If you know feral cats, you know they have to have a hiding spot. These are hard to come by in a small camper, but Tootie was squeezing herself amongst our stash of stuff at the end of our bed whenever she felt scared. This was far from ideal, since she couldn’t turn around in the tiny space and was left with her butt hanging out. It looked downright uncomfortable. So we moved her cat tube to the end of the bed and covered it with the bottom of the comforter. Now she can slip under the blanket and up into the tube whenever she wants. She proclaimed herself satisfied with the upgrade, and now she comes out of “her office” for food, potty, treats, and some occasional mommy love.

Timothy Lake North Campground

What a dump! Oh, is that too harsh? How about this: Methinks this campground could use a teensy bit of fluffing up. We felt like we were camping in an apocalyptic ghost town, complete with skeletons of campers past and an aversion to grass cutting or any of the basic tenets of groundmanship.

The campground is run by Thousand Trails, which we’ve joined with a basic camping membership on the recommendation of a friend. We’re still debating the pros and cons of purchasing any of their various upgrades, but Timothy Lake North Campground was not a plus for their side. Oddly enough, Lake Timothy South is just a mile or two down the road, and it is clearly a much better run and cared-for campground. What up with that?

PoGo in the Poconos

Either the Poconos isn’t fond of Verizon or Verizon isn’t fond of the Poconos. Whichever the case may be, I showed two bars or nothing throughout our stay, an unfortunate circumstance which is not conducive to pokemon play. I even got tossed from a Mewtwo raid that only had four people in it, an obvious crime against PoGoLand! I was needed, dammit!

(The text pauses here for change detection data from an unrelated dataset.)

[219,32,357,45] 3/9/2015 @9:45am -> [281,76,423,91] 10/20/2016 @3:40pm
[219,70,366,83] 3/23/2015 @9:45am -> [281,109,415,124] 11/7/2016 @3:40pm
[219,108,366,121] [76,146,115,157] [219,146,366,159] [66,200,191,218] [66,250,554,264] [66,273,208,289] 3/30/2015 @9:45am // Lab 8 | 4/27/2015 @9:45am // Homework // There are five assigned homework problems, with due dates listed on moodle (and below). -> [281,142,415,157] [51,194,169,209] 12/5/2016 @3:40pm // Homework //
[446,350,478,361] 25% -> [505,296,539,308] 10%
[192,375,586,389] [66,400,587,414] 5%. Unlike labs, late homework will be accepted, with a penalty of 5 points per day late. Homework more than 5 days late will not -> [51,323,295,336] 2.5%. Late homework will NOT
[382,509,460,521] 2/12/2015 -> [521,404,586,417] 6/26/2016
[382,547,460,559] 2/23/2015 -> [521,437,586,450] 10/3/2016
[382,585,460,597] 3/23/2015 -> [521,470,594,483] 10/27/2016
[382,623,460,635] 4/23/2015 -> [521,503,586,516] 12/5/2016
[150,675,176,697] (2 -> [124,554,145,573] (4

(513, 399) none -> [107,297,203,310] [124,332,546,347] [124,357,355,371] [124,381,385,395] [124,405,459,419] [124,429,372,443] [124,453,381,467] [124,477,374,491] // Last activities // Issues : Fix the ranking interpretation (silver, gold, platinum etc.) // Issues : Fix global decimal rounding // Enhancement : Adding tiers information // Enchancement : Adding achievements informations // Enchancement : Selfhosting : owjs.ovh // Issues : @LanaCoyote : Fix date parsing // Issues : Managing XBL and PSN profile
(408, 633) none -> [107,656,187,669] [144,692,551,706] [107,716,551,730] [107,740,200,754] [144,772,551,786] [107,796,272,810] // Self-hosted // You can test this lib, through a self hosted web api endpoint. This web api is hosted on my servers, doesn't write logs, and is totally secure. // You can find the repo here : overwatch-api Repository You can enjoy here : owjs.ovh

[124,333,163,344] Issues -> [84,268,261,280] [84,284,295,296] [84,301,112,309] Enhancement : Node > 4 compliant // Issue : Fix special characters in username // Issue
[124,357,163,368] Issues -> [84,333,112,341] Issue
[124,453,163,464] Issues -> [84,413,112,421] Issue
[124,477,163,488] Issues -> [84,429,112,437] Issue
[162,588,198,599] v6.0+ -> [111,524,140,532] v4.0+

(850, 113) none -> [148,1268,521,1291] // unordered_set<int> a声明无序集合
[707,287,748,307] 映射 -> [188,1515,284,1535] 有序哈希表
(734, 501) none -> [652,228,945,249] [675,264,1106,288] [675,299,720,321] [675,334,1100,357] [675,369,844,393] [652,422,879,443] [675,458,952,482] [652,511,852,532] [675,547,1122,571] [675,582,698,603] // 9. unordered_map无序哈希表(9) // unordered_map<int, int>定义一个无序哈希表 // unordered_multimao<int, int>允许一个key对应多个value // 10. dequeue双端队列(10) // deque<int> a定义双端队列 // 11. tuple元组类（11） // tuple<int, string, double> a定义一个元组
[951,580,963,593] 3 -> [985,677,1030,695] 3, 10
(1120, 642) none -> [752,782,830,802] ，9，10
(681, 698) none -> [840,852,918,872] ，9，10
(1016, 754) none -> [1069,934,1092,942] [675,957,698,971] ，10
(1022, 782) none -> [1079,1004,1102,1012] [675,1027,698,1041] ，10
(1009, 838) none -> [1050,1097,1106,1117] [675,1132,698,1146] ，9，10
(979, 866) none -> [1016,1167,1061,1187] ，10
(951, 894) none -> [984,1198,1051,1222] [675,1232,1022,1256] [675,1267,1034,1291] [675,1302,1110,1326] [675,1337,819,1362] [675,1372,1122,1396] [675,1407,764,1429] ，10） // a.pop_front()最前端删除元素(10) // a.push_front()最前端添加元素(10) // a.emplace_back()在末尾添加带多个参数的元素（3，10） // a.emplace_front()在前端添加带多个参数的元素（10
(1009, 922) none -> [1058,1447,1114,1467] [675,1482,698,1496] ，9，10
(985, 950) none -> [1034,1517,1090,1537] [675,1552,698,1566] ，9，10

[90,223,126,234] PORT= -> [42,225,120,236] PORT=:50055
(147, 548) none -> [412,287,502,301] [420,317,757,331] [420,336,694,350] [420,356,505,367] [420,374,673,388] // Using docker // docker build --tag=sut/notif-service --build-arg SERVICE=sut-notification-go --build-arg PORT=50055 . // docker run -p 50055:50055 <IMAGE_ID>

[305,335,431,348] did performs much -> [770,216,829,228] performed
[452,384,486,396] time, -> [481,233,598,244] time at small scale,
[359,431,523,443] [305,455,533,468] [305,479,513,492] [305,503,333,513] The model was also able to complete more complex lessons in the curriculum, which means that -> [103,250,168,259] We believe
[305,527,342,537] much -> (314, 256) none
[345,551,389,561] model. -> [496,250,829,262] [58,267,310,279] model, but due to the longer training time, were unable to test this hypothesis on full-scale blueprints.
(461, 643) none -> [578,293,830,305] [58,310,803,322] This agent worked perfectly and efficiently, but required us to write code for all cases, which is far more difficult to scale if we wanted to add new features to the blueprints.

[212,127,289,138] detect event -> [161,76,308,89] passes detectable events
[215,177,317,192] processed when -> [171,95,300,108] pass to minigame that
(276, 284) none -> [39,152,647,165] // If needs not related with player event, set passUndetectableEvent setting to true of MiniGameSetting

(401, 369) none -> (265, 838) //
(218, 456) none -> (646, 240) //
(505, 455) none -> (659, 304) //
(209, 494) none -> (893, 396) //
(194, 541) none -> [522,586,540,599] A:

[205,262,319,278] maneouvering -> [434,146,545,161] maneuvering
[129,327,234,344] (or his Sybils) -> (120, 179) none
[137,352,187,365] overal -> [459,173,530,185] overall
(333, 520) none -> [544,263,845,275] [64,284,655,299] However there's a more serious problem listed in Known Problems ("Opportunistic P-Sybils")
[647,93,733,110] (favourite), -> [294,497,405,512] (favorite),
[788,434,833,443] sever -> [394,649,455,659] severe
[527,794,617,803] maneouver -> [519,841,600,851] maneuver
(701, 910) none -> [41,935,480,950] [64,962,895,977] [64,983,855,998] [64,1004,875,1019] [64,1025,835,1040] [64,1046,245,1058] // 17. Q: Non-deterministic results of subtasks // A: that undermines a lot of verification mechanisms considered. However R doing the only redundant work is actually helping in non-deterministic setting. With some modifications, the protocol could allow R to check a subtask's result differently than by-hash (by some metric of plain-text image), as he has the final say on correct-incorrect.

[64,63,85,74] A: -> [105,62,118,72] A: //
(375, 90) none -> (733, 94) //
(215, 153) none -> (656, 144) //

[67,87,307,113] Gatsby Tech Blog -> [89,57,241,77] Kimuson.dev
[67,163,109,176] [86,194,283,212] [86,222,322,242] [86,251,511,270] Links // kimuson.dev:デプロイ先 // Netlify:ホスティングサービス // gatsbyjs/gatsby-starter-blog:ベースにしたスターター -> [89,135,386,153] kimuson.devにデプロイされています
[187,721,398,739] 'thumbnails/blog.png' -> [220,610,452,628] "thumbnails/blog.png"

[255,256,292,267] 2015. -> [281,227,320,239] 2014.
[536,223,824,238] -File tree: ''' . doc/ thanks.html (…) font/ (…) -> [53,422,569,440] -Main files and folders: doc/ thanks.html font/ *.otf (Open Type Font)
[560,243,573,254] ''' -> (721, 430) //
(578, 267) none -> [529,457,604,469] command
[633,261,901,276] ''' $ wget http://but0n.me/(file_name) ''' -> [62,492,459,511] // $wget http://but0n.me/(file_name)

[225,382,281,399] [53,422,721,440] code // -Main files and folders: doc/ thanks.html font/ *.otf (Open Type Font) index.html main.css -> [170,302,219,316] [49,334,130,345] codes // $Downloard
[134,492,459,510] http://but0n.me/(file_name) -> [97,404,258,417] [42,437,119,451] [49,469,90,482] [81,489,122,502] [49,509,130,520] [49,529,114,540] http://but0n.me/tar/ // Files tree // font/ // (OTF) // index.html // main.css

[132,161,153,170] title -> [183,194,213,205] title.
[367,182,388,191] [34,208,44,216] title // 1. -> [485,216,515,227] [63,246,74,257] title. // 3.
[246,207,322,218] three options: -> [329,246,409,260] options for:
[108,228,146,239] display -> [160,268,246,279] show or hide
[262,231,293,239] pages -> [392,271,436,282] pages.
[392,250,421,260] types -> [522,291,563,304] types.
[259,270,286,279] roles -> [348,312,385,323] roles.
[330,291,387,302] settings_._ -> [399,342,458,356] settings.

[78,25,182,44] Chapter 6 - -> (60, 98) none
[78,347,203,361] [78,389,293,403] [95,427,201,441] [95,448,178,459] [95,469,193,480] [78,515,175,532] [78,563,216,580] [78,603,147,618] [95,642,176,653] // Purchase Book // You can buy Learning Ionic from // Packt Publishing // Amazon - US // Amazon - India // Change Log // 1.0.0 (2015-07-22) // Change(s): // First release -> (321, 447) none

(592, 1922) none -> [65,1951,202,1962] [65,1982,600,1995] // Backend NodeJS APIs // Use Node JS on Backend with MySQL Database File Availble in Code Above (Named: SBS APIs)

The worst violation took place at Bushkill Falls, which sported an impressive array of gyms, pokestops, and pokeman for the taking. I witnessed the bounty before me as we turned onto the property, slavered appropriately, only to freeze up and catch the distinct tinkling laughter of Verizon as they mocked my dismay. I never could get back in the game while there. Triple Rude.

We’ve landed in Massachusetts at a tres bonne campground boasting internet AND cable. Lordy, lordy, am I witnesseing a miracle? I shall regale you with our [mis]adventures from last week and this one soon. Tata for now…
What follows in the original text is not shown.